RECORDED DATA >>
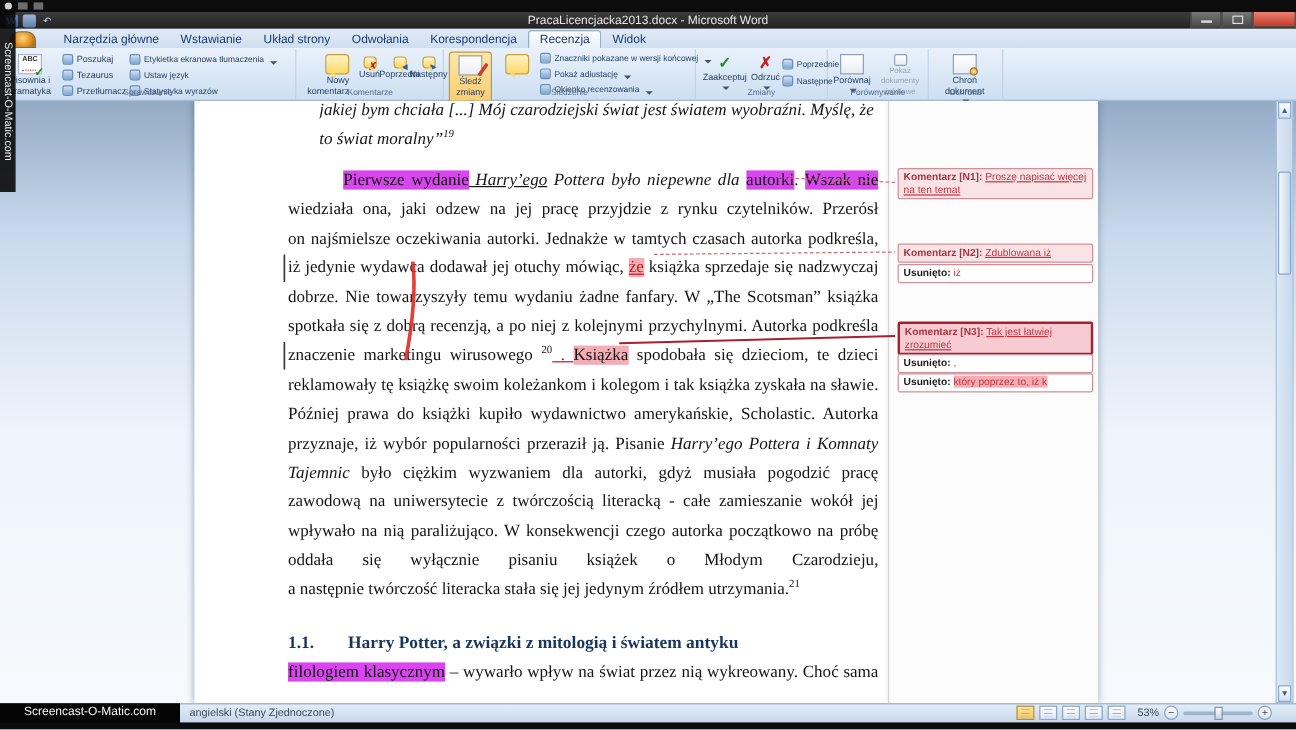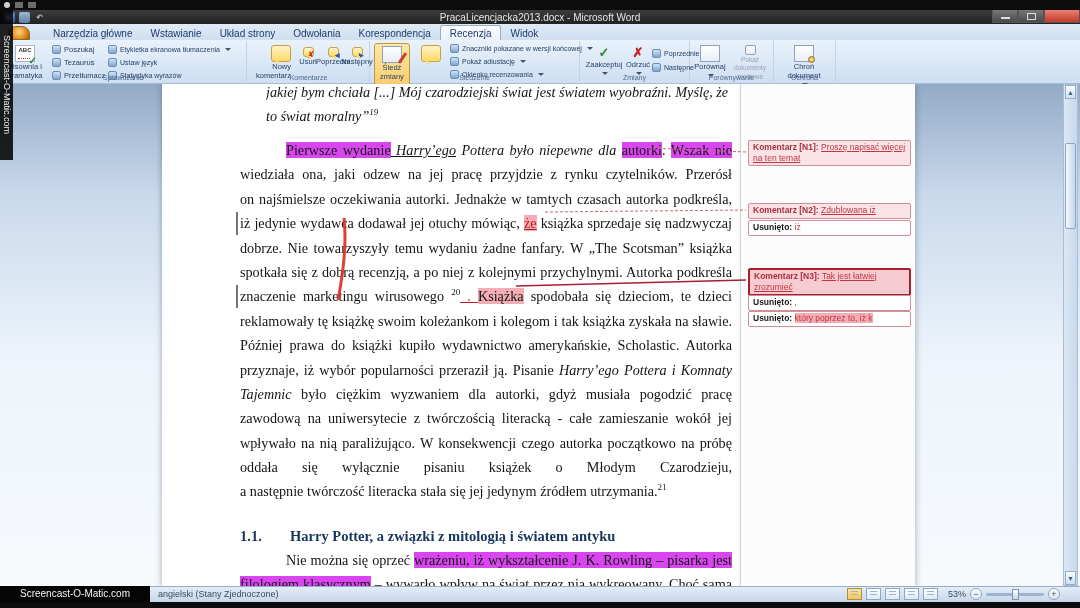"Poszukaj" .sb { align-items: center -> flex-end }
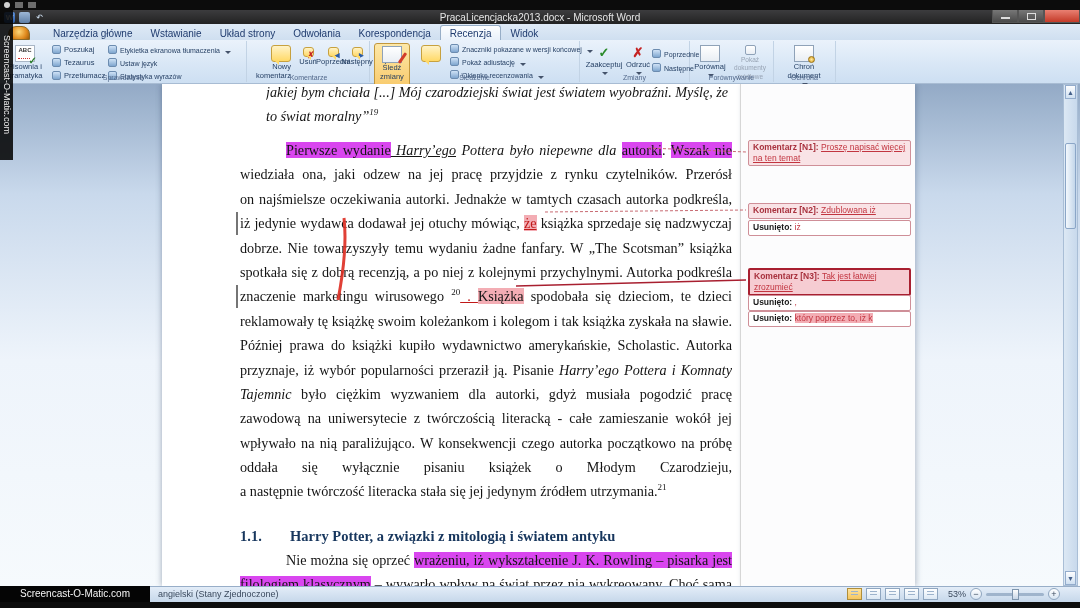"Nie można się oprzeć wrażeniu," div.dl { html: <div><span>Nie można się oprzeć </span><span>wrażeniu, iż wykształcenie J. K. Rowling – pisarka jest</span></div> -> none }
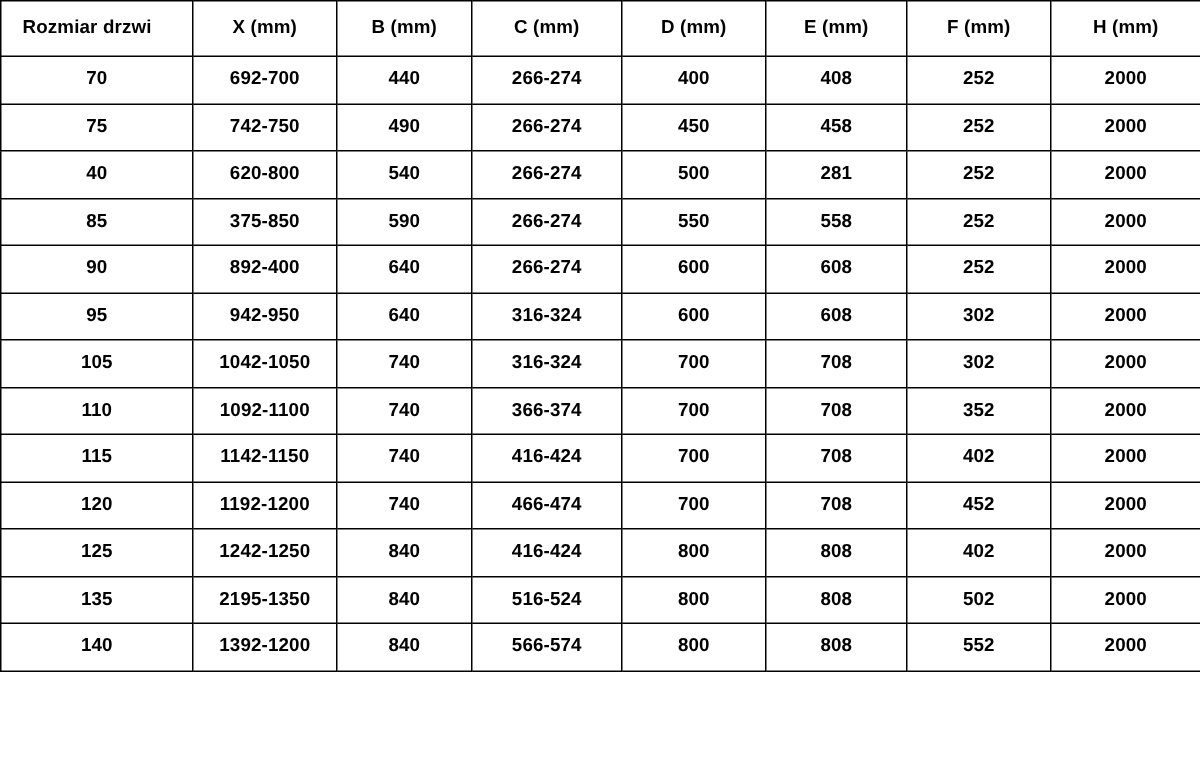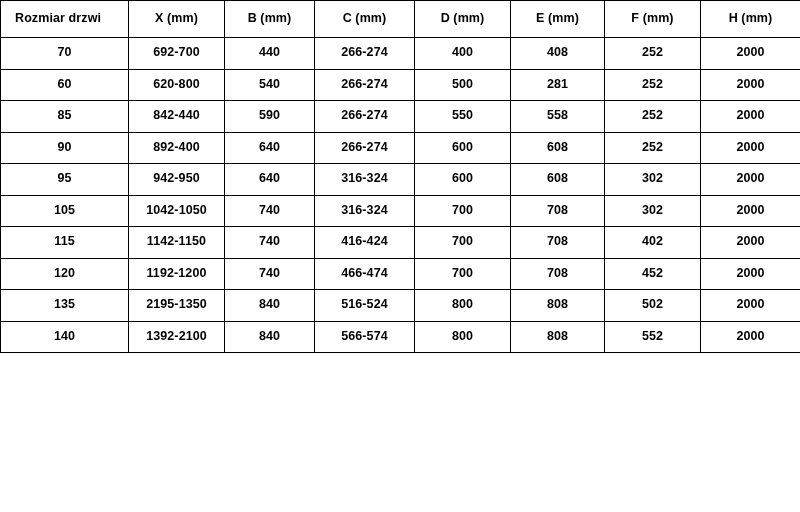"75" tr { html: none -> <tr> <td>75</td> <td>742-750</td> <td>490</td> <td>266-274</td> <td>450</td> <td>458</td> <td>252</td> <td>2000</td> </tr> }
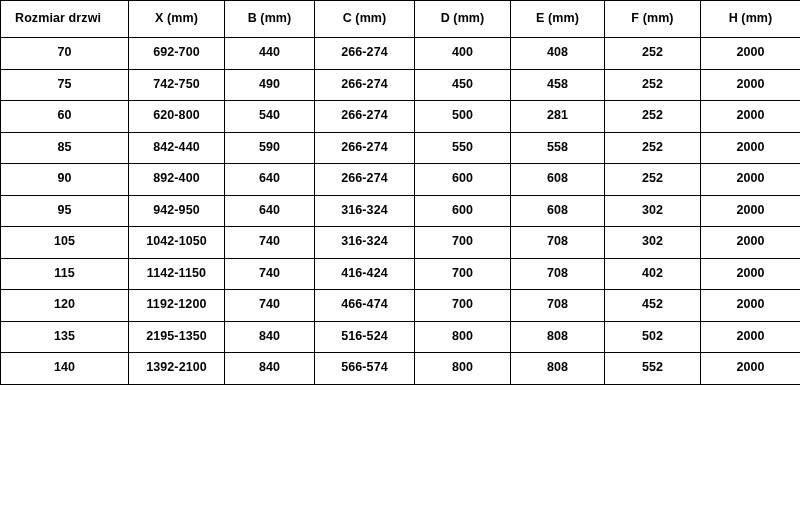"60" td { text: 60 -> 40 }
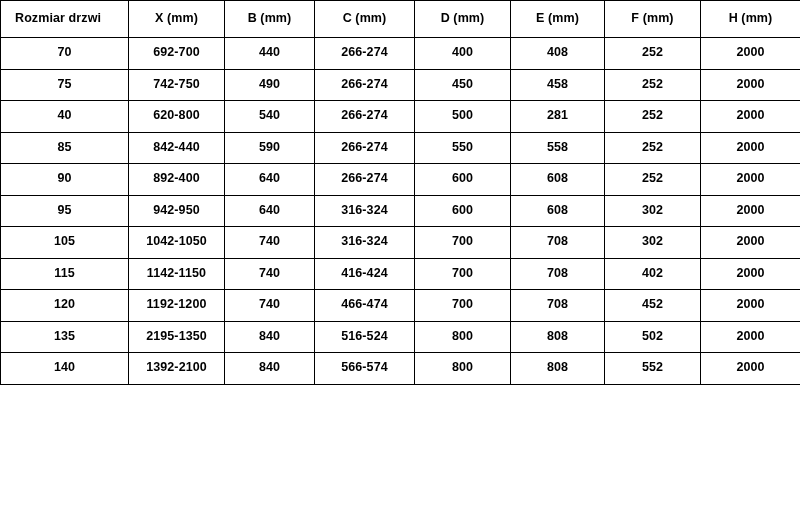"842-440" td { text: 842-440 -> 375-850 }
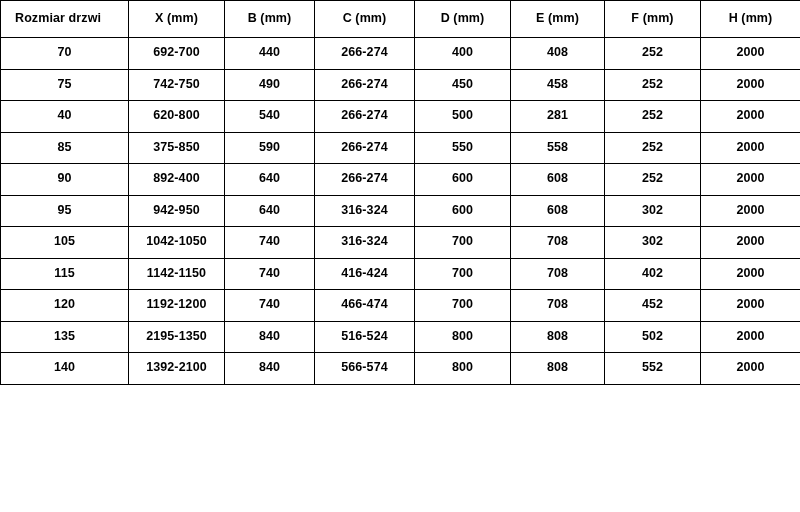"110" tr { html: none -> <tr> <td>110</td> <td>1092-1100</td> <td>740</td> <td>366-374</td> <td>700</td> <td>708</td> <td>352</td> <td>2000</td> </tr> }
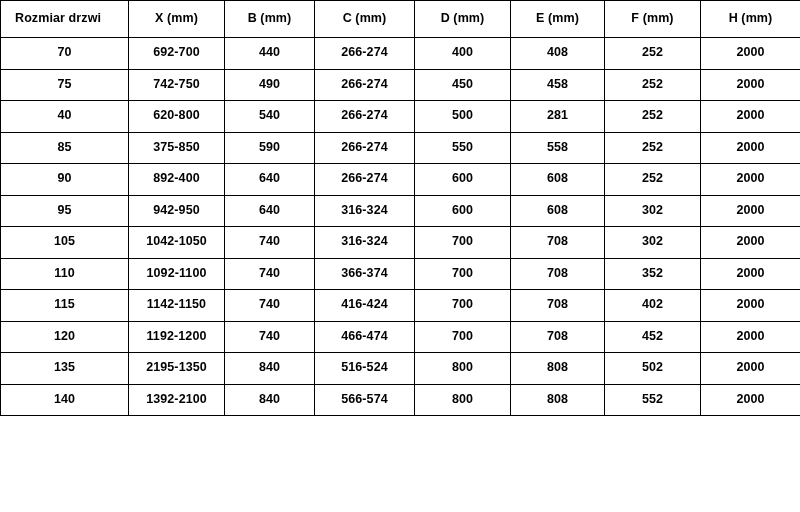"125" tr { html: none -> <tr> <td>125</td> <td>1242-1250</td> <td>840</td> <td>416-424</td> <td>800</td> <td>808</td> <td>402</td> <td>2000</td> </tr> }
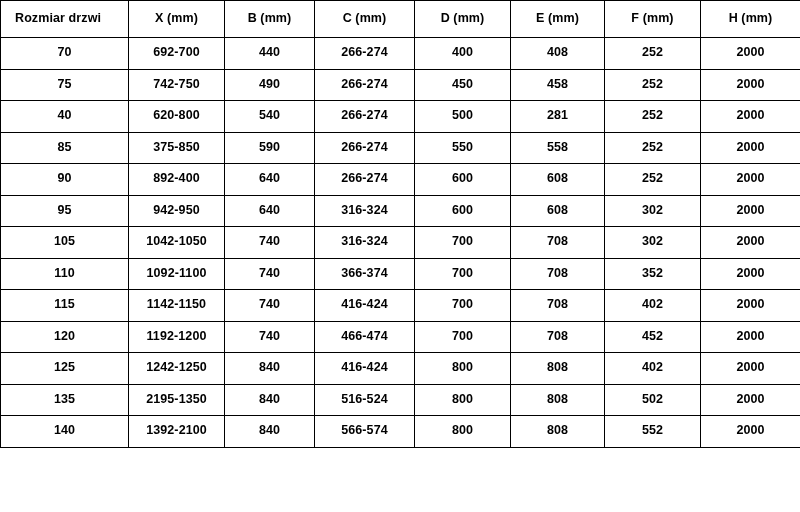"1392-2100" td { text: 1392-2100 -> 1392-1200 }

TASK >>
Would you please repeat only the lines above, beginning at the one that has "text: 60 ->" and stopping after the one that has "-> <tr> <td>125</td>", exactly and with no pictures?

SOLUTION TO THIS PROBLEM >>
"60" td { text: 60 -> 40 }
"842-440" td { text: 842-440 -> 375-850 }
"110" tr { html: none -> <tr> <td>110</td> <td>1092-1100</td> <td>740</td> <td>366-374</td> <td>700</td> <td>708</td> <td>352</td> <td>2000</td> </tr> }
"125" tr { html: none -> <tr> <td>125</td> <td>1242-1250</td> <td>840</td> <td>416-424</td> <td>800</td> <td>808</td> <td>402</td> <td>2000</td> </tr> }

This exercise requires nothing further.